UK Biobank is a well-characterised cohort of over 500 000 participants including genetics, environmental data and imaging. An online mental health questionnaire was designed for UK Biobank participants to expand its potential.

Aims

Describe the development, implementation and results of this questionnaire.

Method

An expert working group designed the questionnaire, using established measures where possible, and consulting a patient group. Operational criteria were agreed for defining likely disorder and risk states, including lifetime depression, mania/hypomania, generalised anxiety disorder, unusual experiences and self-harm, and current post-traumatic stress and hazardous/harmful alcohol use.

Results

A total of 157 366 completed online questionnaires were available by August 2017. Participants were aged 45–82 (53% were ≥65 years) and 57% women.

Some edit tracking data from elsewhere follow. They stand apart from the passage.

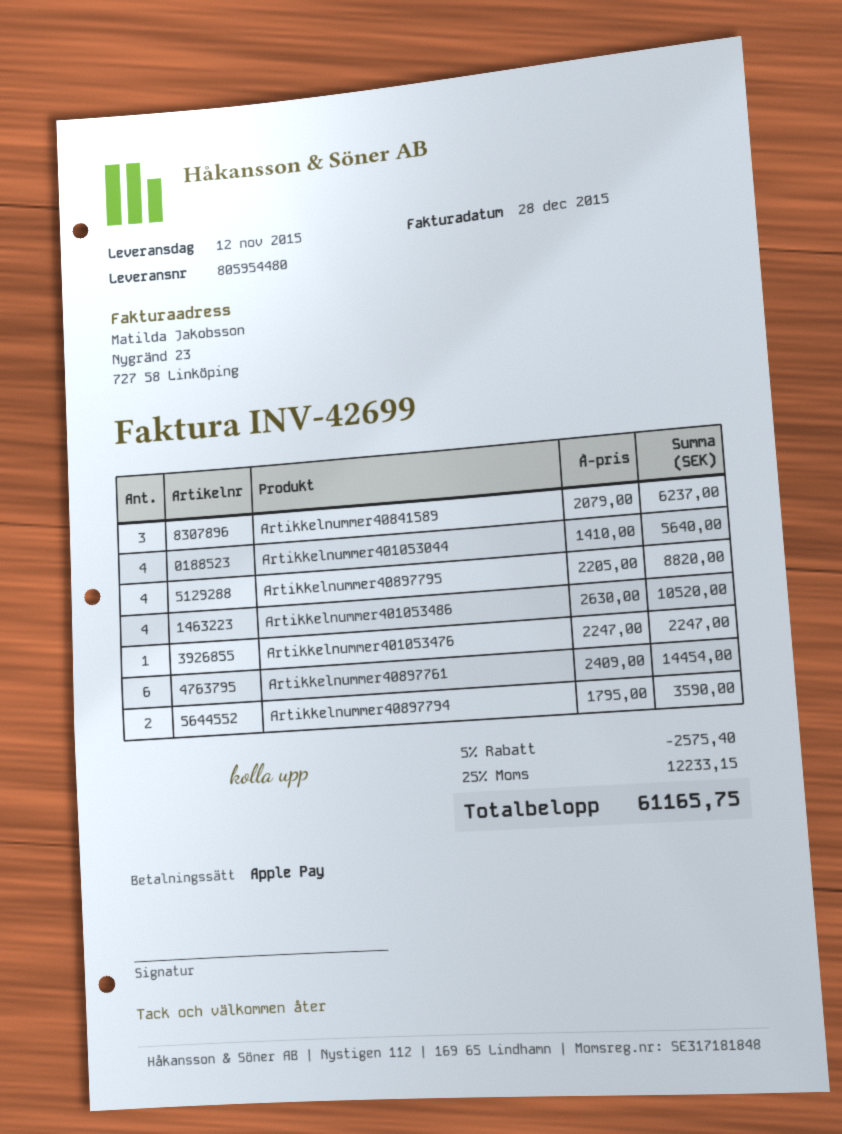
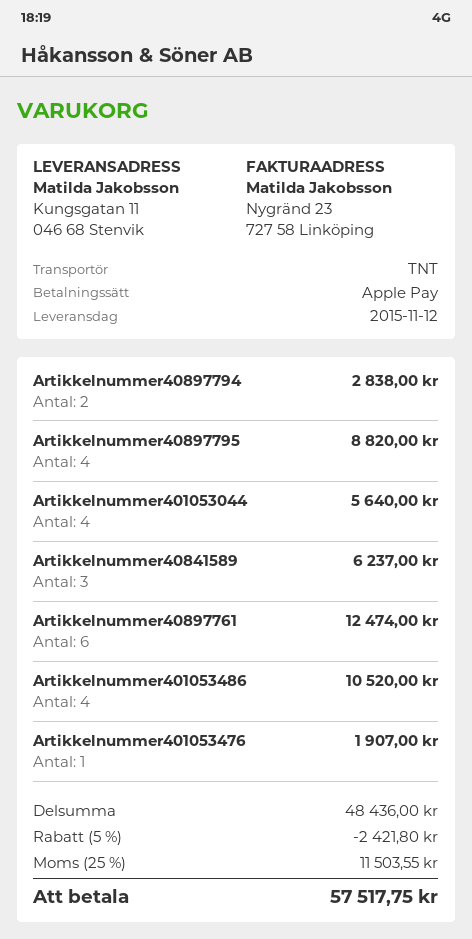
Artikkelnummer401053476: 1 for 2247.00 -> 1 for 1907.00
Artikkelnummer40897761: 6 for 14454.00 -> 6 for 12474.00
Artikkelnummer40897794: 2 for 3590.00 -> 2 for 2838.00
discount: 5% = 2575.40 -> 5% = 2421.80
tax: 25% = 12233.15 -> 25% = 11503.55
total: 61165.75 -> 57517.75

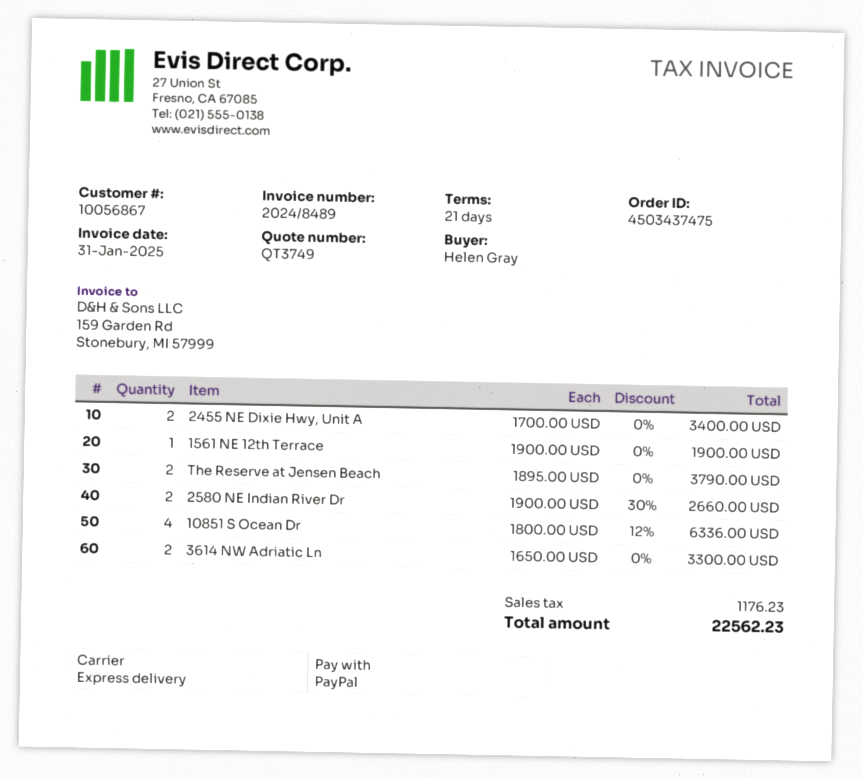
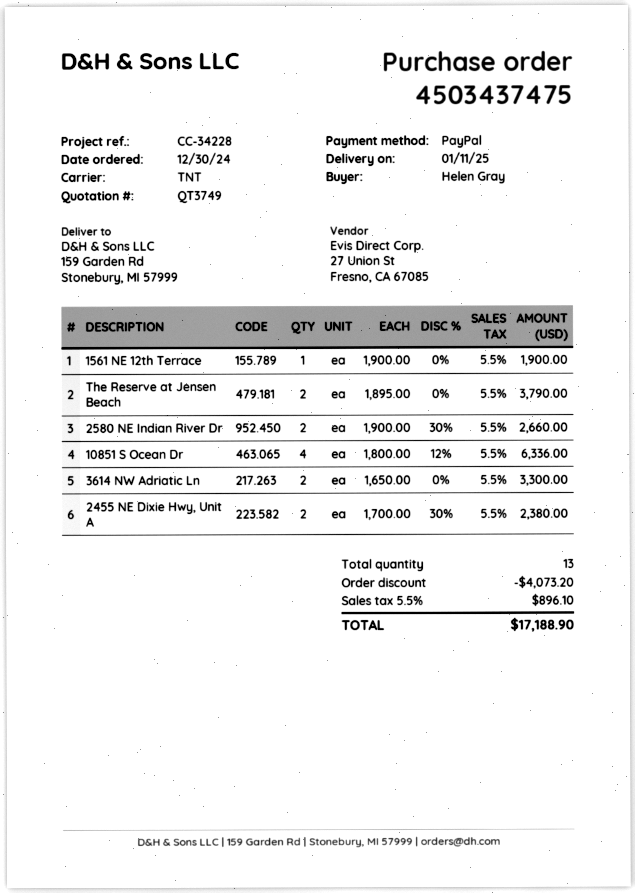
shipping method: express -> TNT
2455 NE Dixie Hwy, Unit A: 2 x 1700.00 = 3400.00 -> 2 x 1700.00 - 30% = 2380.00
discount: none -> 4073.20
tax: 1176.23 -> 896.10
total: 22562.23 -> 17188.90

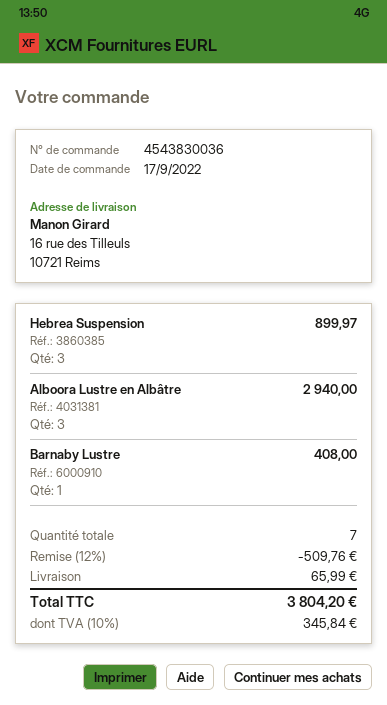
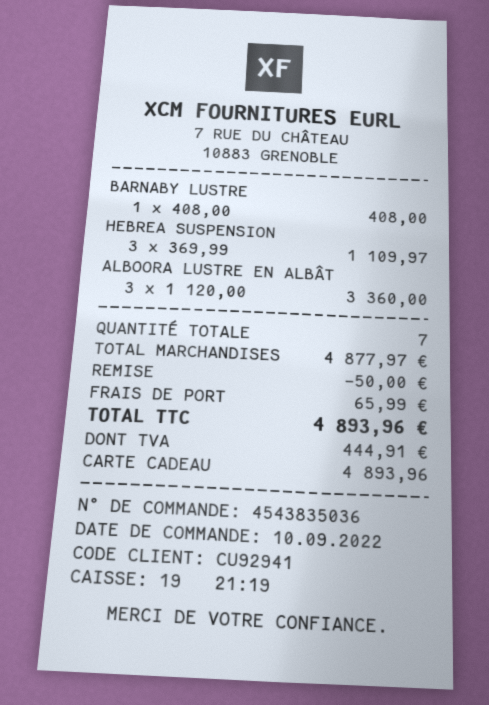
order number: 4543830036 -> 4543835036
order date: 2022-09-17 -> 2022-09-10
Hebrea Suspension: 3 for 899.97 -> 3 for 1109.97
Alboora Lustre en Albâtre: 3 for 2940.00 -> 3 for 3360.00
discount: 509.76 -> 50.00
tax: 345.84 -> 444.91
total: 3804.20 -> 4893.96

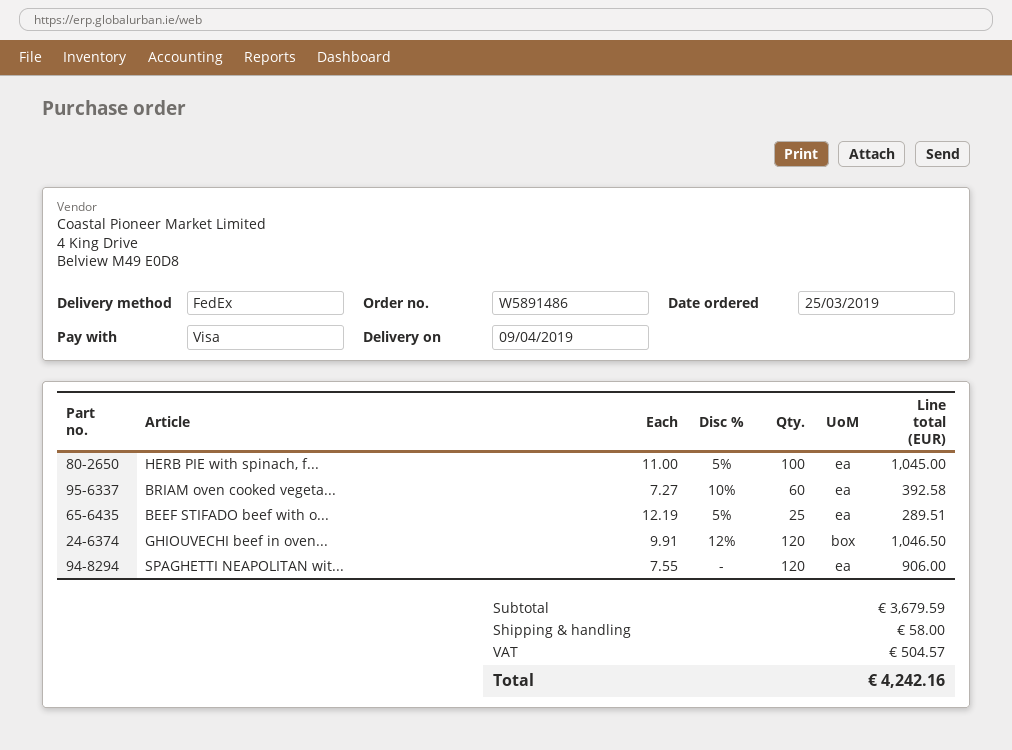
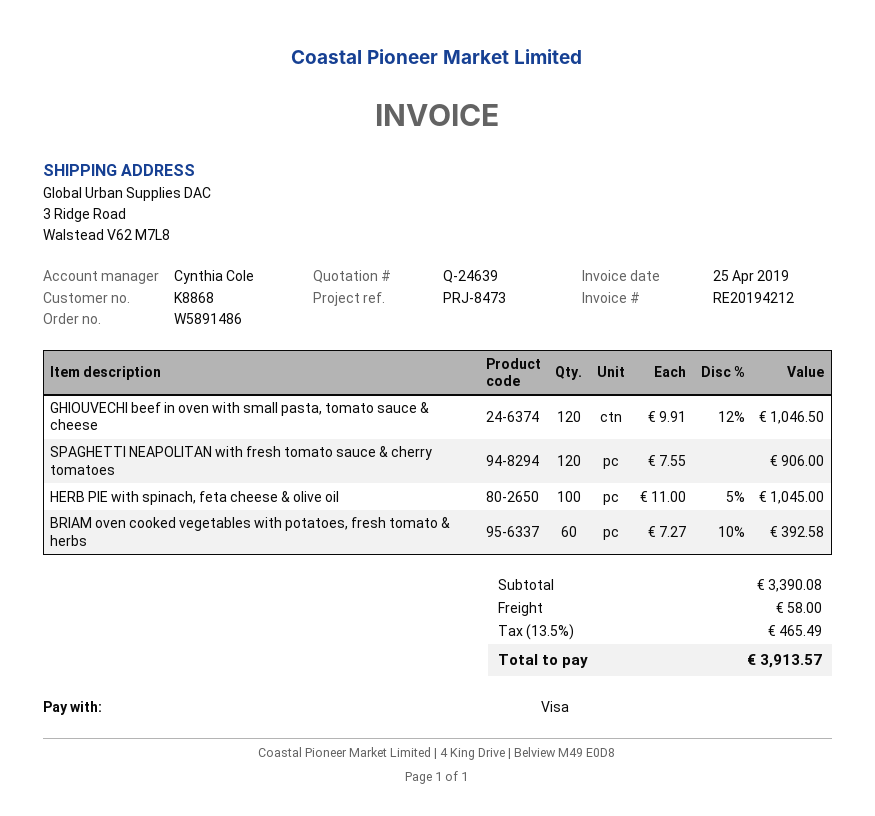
BEEF STIFADO beef with o...: 25 x 12.19 - 5% = 289.51 -> none
subtotal: 3679.59 -> 3390.08
tax: 504.57 -> 465.49
total: 4242.16 -> 3913.57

Comparison of self-reported diagnosed mental disorder with a contemporary study shows a similar prevalence, despite respondents being of higher average socioeconomic status. Lifetime depression was a common finding, with 24% (37 434) of participants meeting criteria and current hazardous/harmful alcohol use criteria were met by 21% (32 602), whereas other criteria were met by less than 8% of the participants. There was extensive comorbidity among the syndromes. Mental disorders were associated with a high neuroticism score, adverse life events and long-term illness; addiction and bipolar affective disorder in particular were associated with measures of deprivation.

Conclusions

The UK Biobank questionnaire represents a very large mental health survey in itself, and the results presented here show high face validity, although caution is needed because of selection bias. Built into UK Biobank, these data intersect with other health data to offer unparalleled potential for crosscutting biomedical research involving mental health.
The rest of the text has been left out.